In the above wiki page, a solution is given to this problem, and a link to the related OEIS sequence, and even a simple formula: $\frac{2^k - 2}k$. Note however that this is the number of "primitive" cycles.
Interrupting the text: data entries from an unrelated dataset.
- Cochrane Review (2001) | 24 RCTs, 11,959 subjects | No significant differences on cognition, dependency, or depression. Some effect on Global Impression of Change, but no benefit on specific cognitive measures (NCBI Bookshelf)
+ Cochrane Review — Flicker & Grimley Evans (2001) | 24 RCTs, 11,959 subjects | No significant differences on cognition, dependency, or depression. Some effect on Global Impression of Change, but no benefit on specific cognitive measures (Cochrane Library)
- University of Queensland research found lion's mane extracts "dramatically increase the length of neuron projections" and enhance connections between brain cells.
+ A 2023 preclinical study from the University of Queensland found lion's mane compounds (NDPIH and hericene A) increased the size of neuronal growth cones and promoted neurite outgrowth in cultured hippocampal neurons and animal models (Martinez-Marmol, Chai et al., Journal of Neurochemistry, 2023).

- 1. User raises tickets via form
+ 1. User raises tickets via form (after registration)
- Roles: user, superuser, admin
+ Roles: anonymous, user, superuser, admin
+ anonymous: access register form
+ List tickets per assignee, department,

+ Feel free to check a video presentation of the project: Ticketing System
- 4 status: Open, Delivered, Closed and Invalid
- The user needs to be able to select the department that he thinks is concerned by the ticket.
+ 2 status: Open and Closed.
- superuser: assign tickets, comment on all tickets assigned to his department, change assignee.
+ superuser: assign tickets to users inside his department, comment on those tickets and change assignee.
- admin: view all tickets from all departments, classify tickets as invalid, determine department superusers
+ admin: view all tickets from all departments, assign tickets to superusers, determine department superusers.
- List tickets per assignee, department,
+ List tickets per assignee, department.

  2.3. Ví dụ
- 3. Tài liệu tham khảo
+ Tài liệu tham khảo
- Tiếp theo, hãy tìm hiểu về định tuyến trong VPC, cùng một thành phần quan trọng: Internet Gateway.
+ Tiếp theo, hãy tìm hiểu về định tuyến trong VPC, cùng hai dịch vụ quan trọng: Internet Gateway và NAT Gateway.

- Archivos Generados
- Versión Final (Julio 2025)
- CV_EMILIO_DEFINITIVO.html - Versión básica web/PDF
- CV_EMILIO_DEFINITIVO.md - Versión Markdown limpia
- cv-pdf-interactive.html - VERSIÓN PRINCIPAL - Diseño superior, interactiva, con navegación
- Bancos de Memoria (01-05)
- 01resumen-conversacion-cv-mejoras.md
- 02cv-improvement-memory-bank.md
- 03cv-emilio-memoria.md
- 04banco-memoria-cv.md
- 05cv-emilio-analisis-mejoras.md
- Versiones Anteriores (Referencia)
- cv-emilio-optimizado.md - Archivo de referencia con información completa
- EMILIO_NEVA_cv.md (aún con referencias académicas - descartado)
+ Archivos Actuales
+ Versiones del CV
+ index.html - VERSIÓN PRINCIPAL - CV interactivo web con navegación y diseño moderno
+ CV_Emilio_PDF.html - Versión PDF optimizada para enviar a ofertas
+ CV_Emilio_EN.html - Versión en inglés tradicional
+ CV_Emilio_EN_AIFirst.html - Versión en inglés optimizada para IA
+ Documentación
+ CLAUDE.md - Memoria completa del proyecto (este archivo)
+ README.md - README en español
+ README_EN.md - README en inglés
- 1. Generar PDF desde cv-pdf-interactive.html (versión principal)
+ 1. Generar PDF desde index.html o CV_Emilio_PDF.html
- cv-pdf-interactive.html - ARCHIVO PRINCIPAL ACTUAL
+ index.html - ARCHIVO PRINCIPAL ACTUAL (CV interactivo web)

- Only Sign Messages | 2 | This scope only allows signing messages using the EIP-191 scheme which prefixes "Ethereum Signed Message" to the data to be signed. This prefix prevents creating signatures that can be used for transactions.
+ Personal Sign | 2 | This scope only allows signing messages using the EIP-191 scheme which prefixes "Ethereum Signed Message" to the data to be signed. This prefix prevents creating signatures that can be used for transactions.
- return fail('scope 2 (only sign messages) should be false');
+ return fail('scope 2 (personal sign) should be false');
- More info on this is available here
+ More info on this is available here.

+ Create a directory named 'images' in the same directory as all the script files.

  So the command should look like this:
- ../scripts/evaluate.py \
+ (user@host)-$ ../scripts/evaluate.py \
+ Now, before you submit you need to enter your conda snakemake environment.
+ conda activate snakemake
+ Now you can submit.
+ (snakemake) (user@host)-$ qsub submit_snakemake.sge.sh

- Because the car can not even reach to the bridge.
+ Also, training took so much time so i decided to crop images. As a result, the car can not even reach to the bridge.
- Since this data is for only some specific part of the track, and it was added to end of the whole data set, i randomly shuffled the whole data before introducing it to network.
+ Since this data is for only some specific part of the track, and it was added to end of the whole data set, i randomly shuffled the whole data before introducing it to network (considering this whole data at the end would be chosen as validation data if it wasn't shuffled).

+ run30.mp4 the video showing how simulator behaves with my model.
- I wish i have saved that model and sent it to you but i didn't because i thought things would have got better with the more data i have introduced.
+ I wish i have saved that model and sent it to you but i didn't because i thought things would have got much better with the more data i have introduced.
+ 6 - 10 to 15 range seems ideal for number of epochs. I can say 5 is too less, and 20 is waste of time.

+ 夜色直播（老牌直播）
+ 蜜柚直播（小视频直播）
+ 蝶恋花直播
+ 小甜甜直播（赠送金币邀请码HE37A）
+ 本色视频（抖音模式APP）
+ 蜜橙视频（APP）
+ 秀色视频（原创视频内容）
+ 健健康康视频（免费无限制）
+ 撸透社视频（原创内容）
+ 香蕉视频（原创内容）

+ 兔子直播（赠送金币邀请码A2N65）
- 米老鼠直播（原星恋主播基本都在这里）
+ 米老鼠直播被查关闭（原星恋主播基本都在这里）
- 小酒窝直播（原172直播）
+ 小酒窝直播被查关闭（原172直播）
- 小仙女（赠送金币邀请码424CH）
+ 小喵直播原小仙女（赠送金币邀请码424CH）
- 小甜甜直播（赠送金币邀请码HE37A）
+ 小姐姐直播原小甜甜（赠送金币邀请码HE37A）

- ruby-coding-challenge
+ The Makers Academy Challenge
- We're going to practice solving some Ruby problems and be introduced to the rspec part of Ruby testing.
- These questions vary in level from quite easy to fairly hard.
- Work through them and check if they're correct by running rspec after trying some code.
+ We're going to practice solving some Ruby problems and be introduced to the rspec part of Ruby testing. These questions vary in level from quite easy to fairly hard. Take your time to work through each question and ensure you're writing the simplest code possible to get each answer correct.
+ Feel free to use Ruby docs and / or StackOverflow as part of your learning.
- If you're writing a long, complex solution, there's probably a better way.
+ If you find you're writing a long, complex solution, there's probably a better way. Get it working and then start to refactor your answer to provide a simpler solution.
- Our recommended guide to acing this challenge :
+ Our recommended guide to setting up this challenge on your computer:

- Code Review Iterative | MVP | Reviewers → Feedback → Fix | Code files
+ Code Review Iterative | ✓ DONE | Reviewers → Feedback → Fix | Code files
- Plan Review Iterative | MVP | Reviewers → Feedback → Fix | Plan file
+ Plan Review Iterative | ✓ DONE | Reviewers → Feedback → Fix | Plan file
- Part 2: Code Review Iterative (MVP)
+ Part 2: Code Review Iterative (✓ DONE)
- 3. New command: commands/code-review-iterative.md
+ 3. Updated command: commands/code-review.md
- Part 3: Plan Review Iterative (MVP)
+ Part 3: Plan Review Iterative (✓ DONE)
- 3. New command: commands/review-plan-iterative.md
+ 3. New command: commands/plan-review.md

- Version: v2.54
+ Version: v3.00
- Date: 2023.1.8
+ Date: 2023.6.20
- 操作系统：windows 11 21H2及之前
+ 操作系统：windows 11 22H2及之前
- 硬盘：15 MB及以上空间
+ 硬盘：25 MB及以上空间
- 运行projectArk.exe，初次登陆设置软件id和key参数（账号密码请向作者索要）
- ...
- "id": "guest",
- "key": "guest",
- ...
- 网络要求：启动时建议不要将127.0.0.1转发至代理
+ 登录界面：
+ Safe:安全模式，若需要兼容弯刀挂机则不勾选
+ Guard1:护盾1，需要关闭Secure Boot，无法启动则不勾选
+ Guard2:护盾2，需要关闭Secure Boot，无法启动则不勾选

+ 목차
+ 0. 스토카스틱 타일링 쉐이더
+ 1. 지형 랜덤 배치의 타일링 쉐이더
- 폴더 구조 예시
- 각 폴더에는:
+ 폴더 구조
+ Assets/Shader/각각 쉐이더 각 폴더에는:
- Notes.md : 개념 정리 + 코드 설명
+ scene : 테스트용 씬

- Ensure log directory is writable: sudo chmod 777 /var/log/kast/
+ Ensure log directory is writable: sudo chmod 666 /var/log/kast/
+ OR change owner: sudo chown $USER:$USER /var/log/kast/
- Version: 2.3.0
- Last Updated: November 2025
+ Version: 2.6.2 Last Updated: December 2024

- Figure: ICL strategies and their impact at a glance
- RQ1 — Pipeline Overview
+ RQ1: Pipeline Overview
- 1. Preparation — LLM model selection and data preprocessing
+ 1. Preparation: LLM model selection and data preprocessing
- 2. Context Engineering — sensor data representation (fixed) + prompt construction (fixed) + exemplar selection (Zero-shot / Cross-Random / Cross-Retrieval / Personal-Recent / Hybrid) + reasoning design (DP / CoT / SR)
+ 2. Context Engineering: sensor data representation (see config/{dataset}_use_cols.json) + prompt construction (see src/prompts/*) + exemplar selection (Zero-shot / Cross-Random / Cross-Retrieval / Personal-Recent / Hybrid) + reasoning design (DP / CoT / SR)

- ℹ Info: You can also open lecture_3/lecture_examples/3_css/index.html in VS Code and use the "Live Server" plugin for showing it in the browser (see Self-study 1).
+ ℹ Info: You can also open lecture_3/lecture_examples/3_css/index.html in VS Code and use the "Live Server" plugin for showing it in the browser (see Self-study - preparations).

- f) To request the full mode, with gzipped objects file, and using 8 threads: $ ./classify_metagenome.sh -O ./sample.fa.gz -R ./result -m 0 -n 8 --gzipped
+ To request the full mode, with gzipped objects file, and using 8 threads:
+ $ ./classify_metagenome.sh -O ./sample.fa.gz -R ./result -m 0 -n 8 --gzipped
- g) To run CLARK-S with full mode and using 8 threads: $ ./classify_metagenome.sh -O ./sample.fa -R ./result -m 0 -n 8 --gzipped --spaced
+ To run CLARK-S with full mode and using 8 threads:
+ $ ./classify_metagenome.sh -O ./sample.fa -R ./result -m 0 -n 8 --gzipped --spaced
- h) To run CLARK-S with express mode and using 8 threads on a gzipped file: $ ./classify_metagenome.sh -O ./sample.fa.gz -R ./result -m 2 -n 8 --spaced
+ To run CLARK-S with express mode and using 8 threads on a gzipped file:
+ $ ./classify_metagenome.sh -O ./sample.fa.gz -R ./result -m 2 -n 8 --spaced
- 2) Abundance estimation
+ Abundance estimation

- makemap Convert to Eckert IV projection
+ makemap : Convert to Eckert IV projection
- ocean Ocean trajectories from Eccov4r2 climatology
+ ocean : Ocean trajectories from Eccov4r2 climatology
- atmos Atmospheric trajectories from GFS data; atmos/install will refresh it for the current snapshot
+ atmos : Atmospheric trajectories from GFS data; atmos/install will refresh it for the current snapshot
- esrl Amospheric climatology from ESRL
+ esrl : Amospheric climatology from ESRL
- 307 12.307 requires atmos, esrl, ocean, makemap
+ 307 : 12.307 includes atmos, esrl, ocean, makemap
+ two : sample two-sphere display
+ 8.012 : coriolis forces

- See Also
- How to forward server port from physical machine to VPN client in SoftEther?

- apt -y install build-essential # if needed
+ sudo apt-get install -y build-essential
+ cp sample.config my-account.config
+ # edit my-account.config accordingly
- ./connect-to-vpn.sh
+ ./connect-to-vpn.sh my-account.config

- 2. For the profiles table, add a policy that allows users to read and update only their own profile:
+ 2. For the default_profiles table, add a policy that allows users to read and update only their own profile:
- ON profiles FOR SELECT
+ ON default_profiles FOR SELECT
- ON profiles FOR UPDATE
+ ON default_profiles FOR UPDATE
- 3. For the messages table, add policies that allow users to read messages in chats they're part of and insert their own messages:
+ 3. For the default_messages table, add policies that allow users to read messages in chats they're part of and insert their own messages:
You may gather informations from that page and use them to solve your problem.
Solution 2:
It is possible to solve $f_n(x) = x$, $ \ \ f_n(x)=f(f_{n-1}(x))$ in a general way, for any integer $n$:
$ $
$$f_{n+1}(x)=4 f_{n}(x)(1-f_{n}(x))$$
Solving recursively for $f_n(x)$:
$$f_{n}(x)=\frac{1}{2}-\frac{1}{2}\cos(2^n c_x)$$ $$f_1(x)=\frac{1}{2}-\frac{1}{2}\cos(2 c_x)=4x(1-x).$$
solving for $c_x$ and $x\in [0,1]$:
$$c_x=\pm\frac{1}{2} \arccos \big(1+8x(1-x)\big)+2k\pi $$
$$f_{n}(x)=\frac{1}{2}\left(1-\cos\left(2^{n-1}\arccos\left(1+8x\left(x-1\right)\right)\right)\right)$$ $$f_{n}(x)=\sin^2\left(2^{n-2}\arccos\left(1+8x\left(x-1\right)\right)\right).$$
For $\theta \in[-\frac{\pi}{2},\frac{\pi}{2}]$, $x=\sin(\theta)^2$
$$\arccos\left(1+8\sin(\theta)^2\left(\sin(\theta)^2-1\right)\right)=\arccos\left(\cos(4 \theta)\right)=4\theta$$
therefore we have that $f_n(x)=x$ is equivalent to $\sin(\theta)^2=\sin(2^n \theta)^2$
$$\theta=\left\{\frac{\pm \pi+4k }{1+2^n},\frac{2 \pi(\pm 1+2 k)}{1+2^n},\frac{\pm 4 \pi k}{\pm 1+2^n},\frac{\pi(1 \pm 4 k)}{\pm (1-2^n) }\right\}$$
$k$ such that
$$-\frac{\pi}{2}\leq\left\{\frac{\pm \pi+4k }{1+2^n},\frac{2 \pi(\pm 1+2 k)}{1+2^n},\frac{\pm 4 \pi k}{\pm 1+2^n},\frac{\pi(1 \pm 4 k)}{\pm (1-2^n) }\right\}\leq \frac{\pi}{2}$$